▶ **Task item**: Please print the entries exactly, omitting each image.

▶ **Data for this task**:
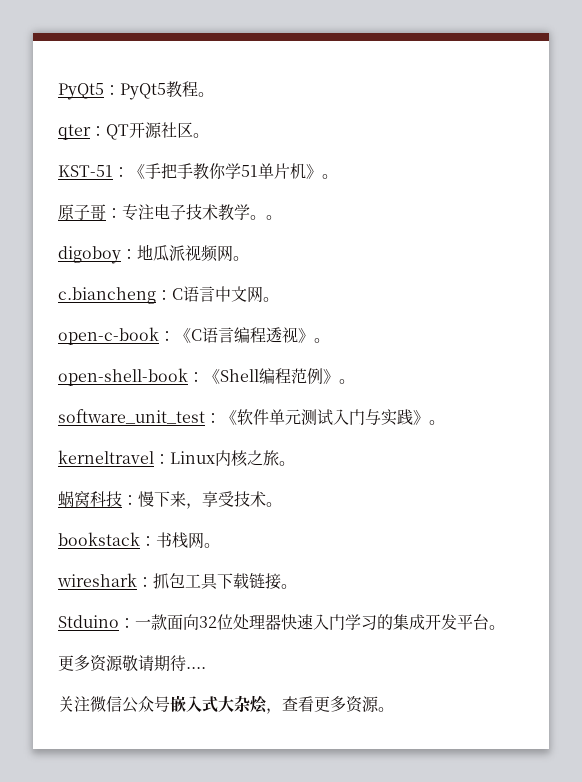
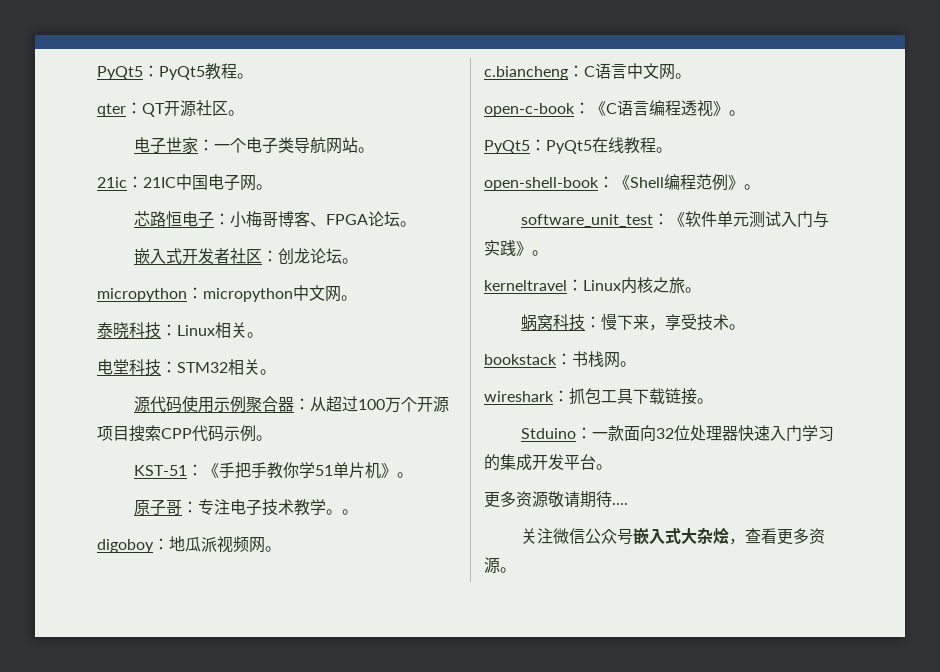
+ 电子世家：一个电子类导航网站。
+ 21ic：21IC中国电子网。
+ 芯路恒电子：小梅哥博客、FPGA论坛。
+ 嵌入式开发者社区：创龙论坛。
+ micropython：micropython中文网。
+ 泰晓科技：Linux相关。
+ 电堂科技：STM32相关。
+ 源代码使用示例聚合器：从超过100万个开源项目搜索CPP代码示例。
+ PyQt5：PyQt5在线教程。

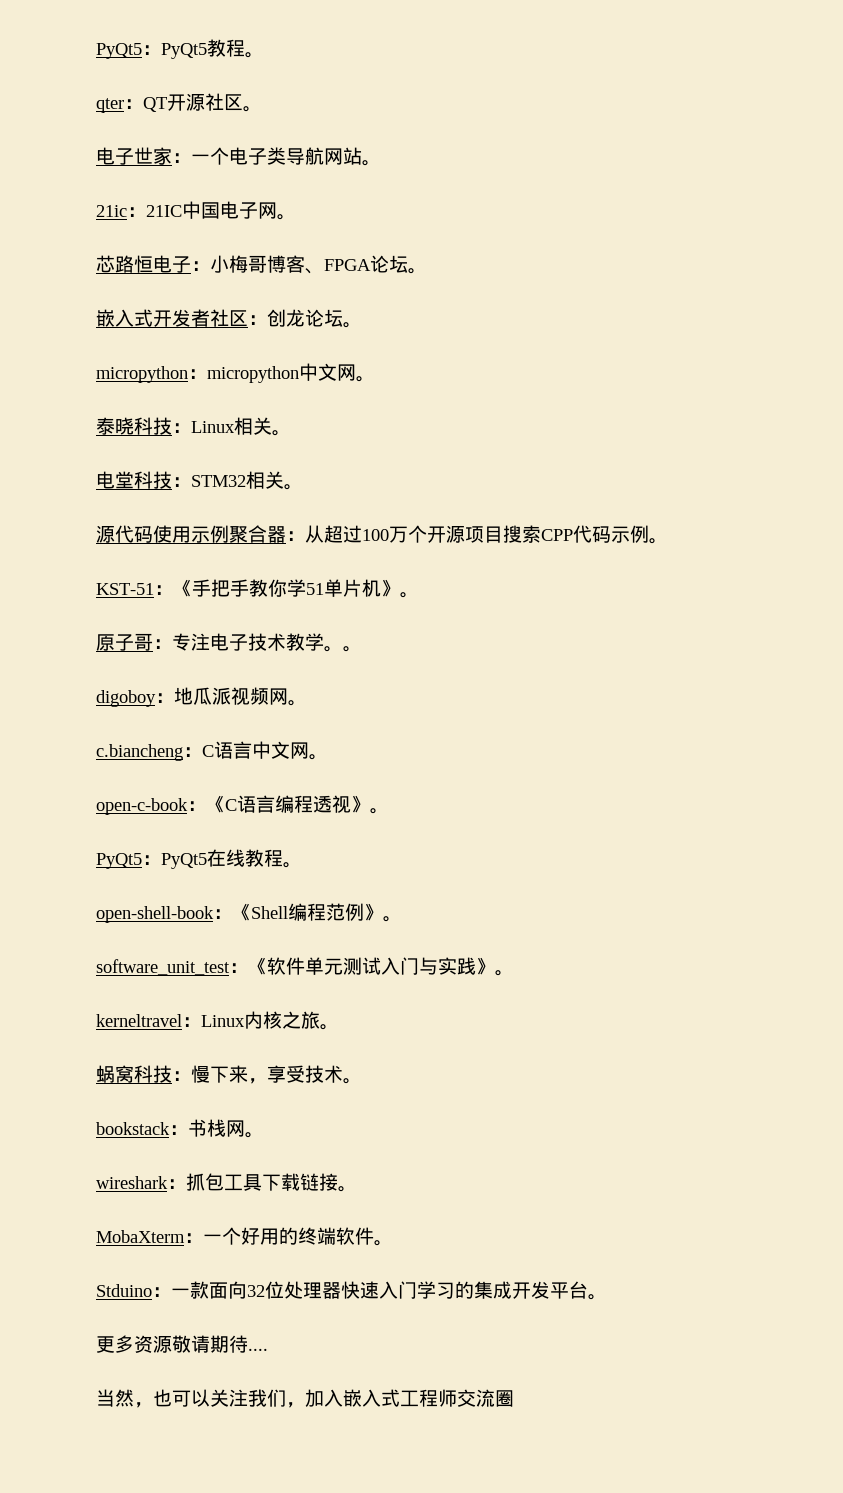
+ MobaXterm：一个好用的终端软件。
- 关注微信公众号嵌入式大杂烩，查看更多资源。
+ 当然，也可以关注我们，加入嵌入式工程师交流圈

▶ **The answer**:
+ 电子世家：一个电子类导航网站。
+ 21ic：21IC中国电子网。
+ 芯路恒电子：小梅哥博客、FPGA论坛。
+ 嵌入式开发者社区：创龙论坛。
+ micropython：micropython中文网。
+ 泰晓科技：Linux相关。
+ 电堂科技：STM32相关。
+ 源代码使用示例聚合器：从超过100万个开源项目搜索CPP代码示例。
+ PyQt5：PyQt5在线教程。

+ MobaXterm：一个好用的终端软件。
- 关注微信公众号嵌入式大杂烩，查看更多资源。
+ 当然，也可以关注我们，加入嵌入式工程师交流圈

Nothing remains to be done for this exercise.